Among 254 participants, 205 (87.6±6.0 years) were in the PAC and 49 (85.2±6.0 years) in the control group. PAC for more than two weeks significantly decreased 90-day ER visits (odds ratio [OR] 0.21, 95% confidence interval [CI] 0.10–0.43; p = 0.024), readmissions (OR 0.30, 95% CI 0.16–0.56; p < 0.001), and mortality (OR 0.20, 95% CI 0.04–0.87; p = 0.032). Having problems in self-care was an independent risk factor for 90-day ER visits (OR 2.11, 95% CI 1.17–3.78; p = 0.012), and having problems in usual activities was an independent risk factor for 90-day readmissions (OR 2.69, 95% CI 1.53–4.72; p = 0.001) and mortality (OR 3.16, 95% CI 1.16–8.63; p = 0.024).
PAC program for more than two weeks could have beneficial effects on decreasing ER visits, readmissions, and mortality after an acute illness in frail older patients. Those who perceived severe problems in self-care and usual activities had a higher risk of subsequent adverse outcomes.
ClinicalTrials.gov NCT Identifier: NCT05452395.
Citation: Lee M-C, Wu T-Y, Huang S-J, Chen Y-M, Hsiao S-H, Tsai C-Y (2023) Post-acute care for frail older people decreases 90-day emergency room visits, readmissions and mortality: An interventional study. PLoS ONE 18(1): e0279654. https://doi.org/10.1371/journal.pone.0279654
Editor: Yoshihiro Fukumoto, Kurume University School of Medicine, JAPAN
Received: July 18, 2022; Accepted: December 12, 2022; Published: January 6, 2023
Copyright: © 2023 Lee et al.
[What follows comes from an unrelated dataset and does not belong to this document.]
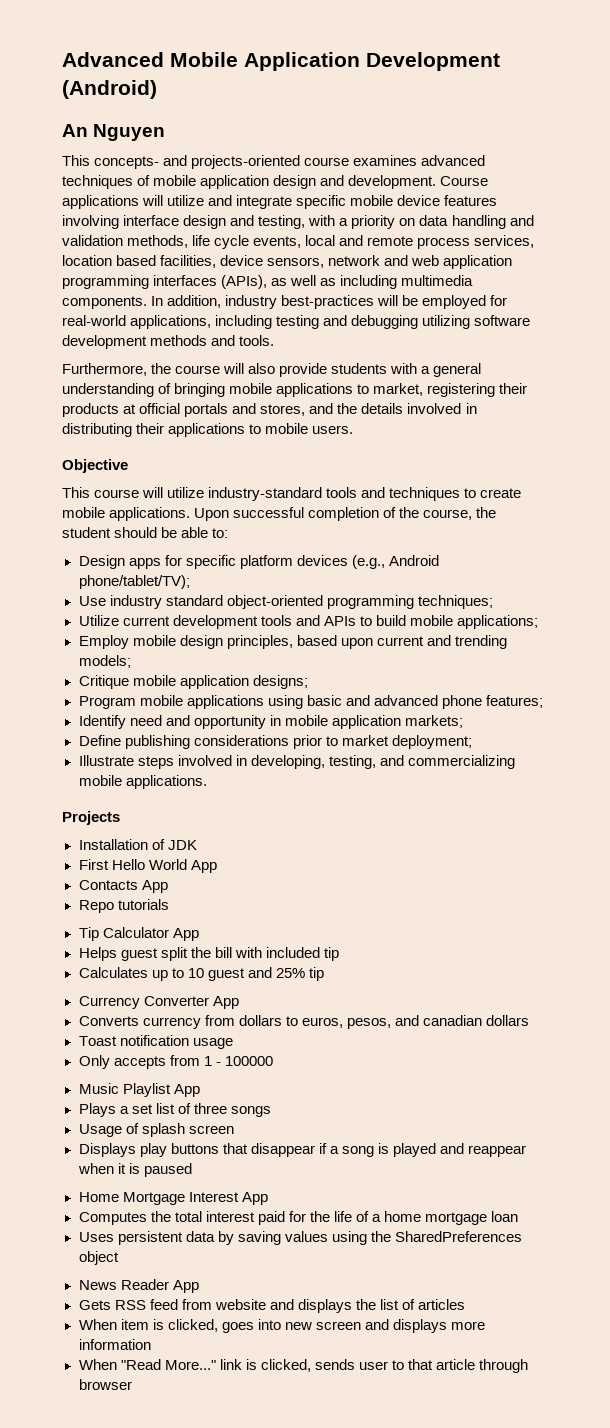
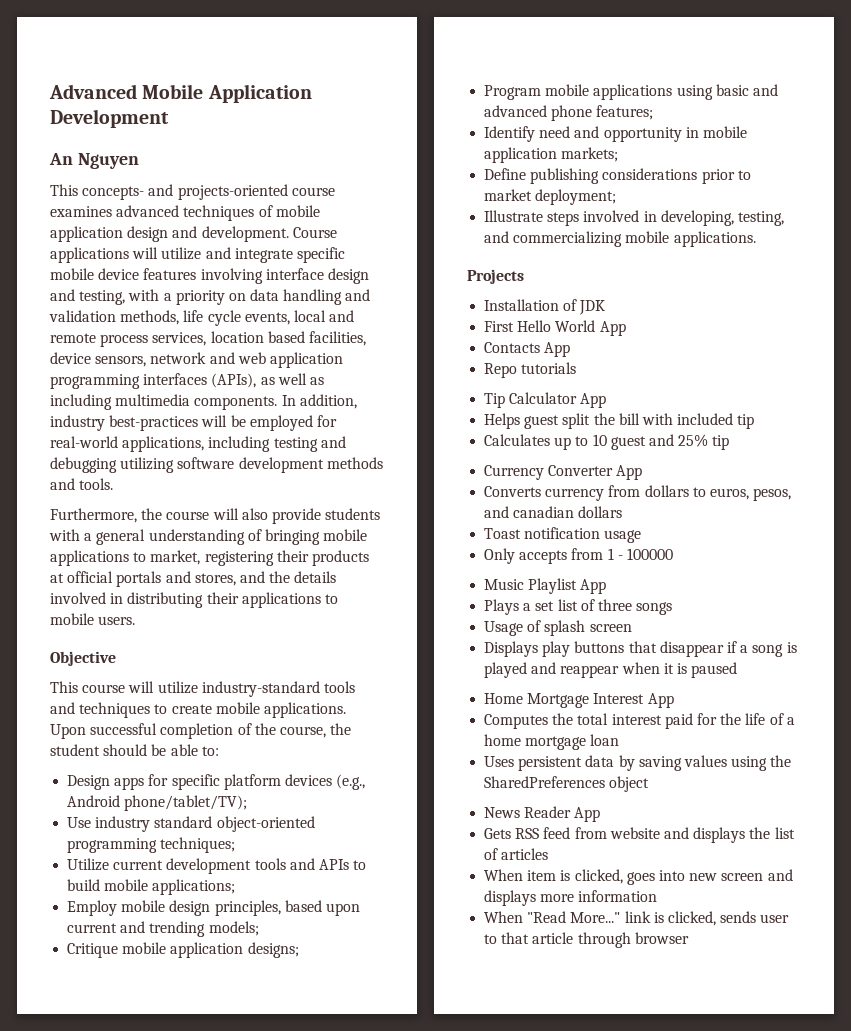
- Advanced Mobile Application Development (Android)
+ Advanced Mobile Application Development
This is an open access article distributed under the terms of the Creative Commons Attribution License, which permits unrestricted use, distribution, and reproduction in any medium, provided the original author and source are credited.
Data Availability: All relevant data are within the paper and its Supporting Information files.
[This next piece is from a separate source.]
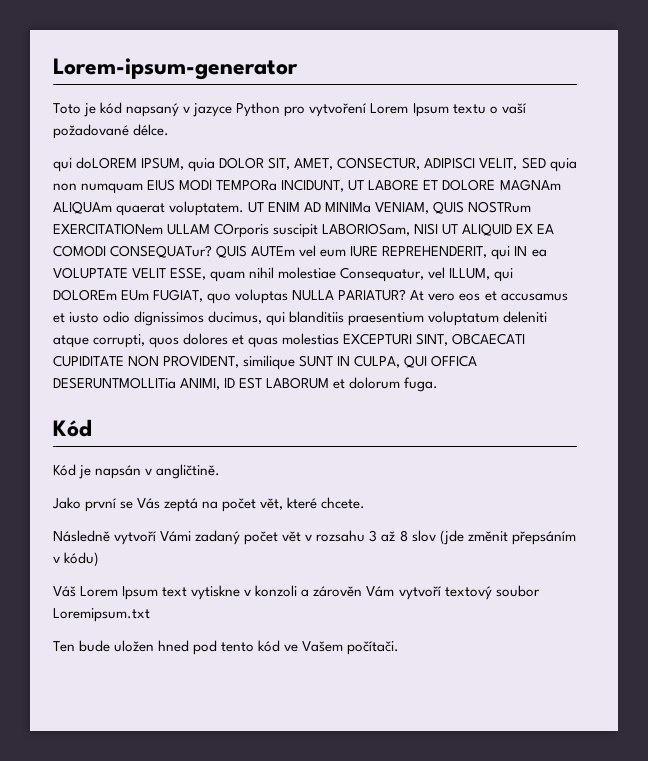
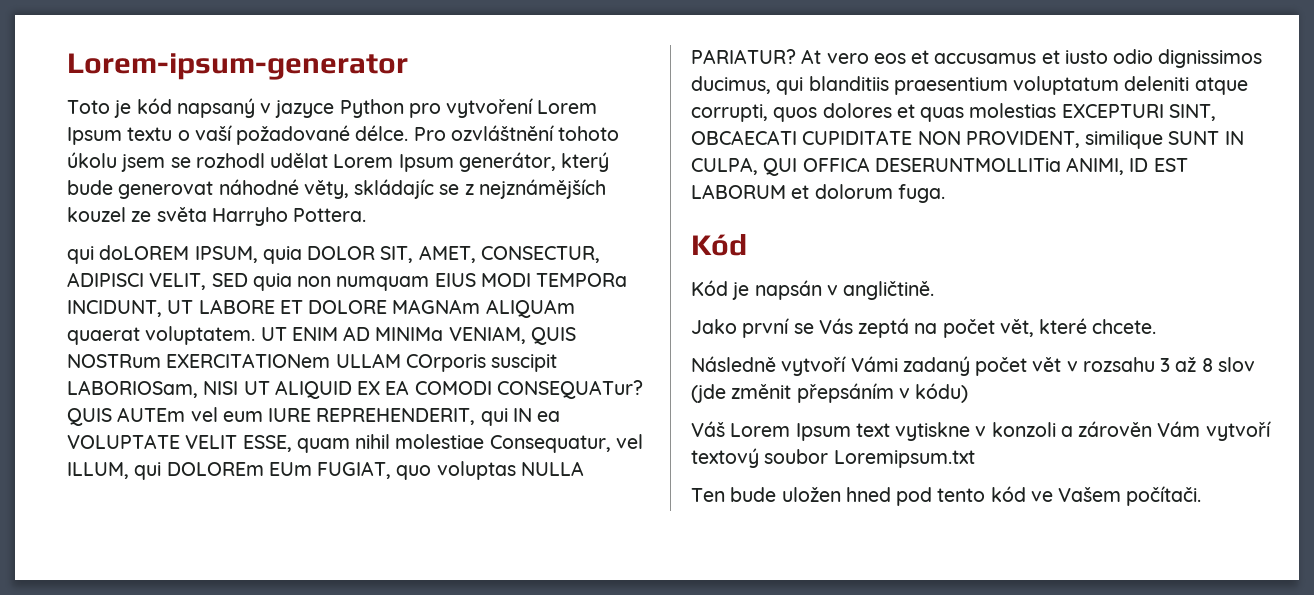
+ Pro ozvláštnění tohoto úkolu jsem se rozhodl udělat Lorem Ipsum generátor, který bude generovat náhodné věty, skládajíc se z nejznámějších kouzel ze světa Harryho Pottera.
Funding: This study was supported by grant from Department of Health, Taipei City Government, Taipei, Taiwan (10901-62-067). The funders had no role in study design, data collection and analysis, decision to publish, or preparation of the manuscript.
Competing interests: The authors have declared that no competing interests exist.
Abbreviations: ADL, activities of daily living; CAM, Confusion Assessment Method; CFS, Clinical Frailty Scale; CGA, comprehensive geriatric assessment; CKD, chronic kidney disease; COPD, chronic obstructive pulmonary disease; EQ-5D, EuroQol-5 dimension; ER, emergency room; GDS-5, Geriatric Depression Scale-5 Item; HPAC, home-based post-acute care; IADL, instrumental activities of daily living; IPAC, inpatient-based post-acute care; MNA, mini Nutritional Assessment; PAC, post-acute care; SPMSQ, Short Portable Mental State Questionnaire; STEADI, Stop Elderly Accidents, Deaths, and Injuries
Frail older adults are vulnerable to a minor stress event . They could experience tremendous health declines [2,3]. Previous studies have shown that frail older persons had higher risk of having hospitalization-associated disability than those without frailty [4–9].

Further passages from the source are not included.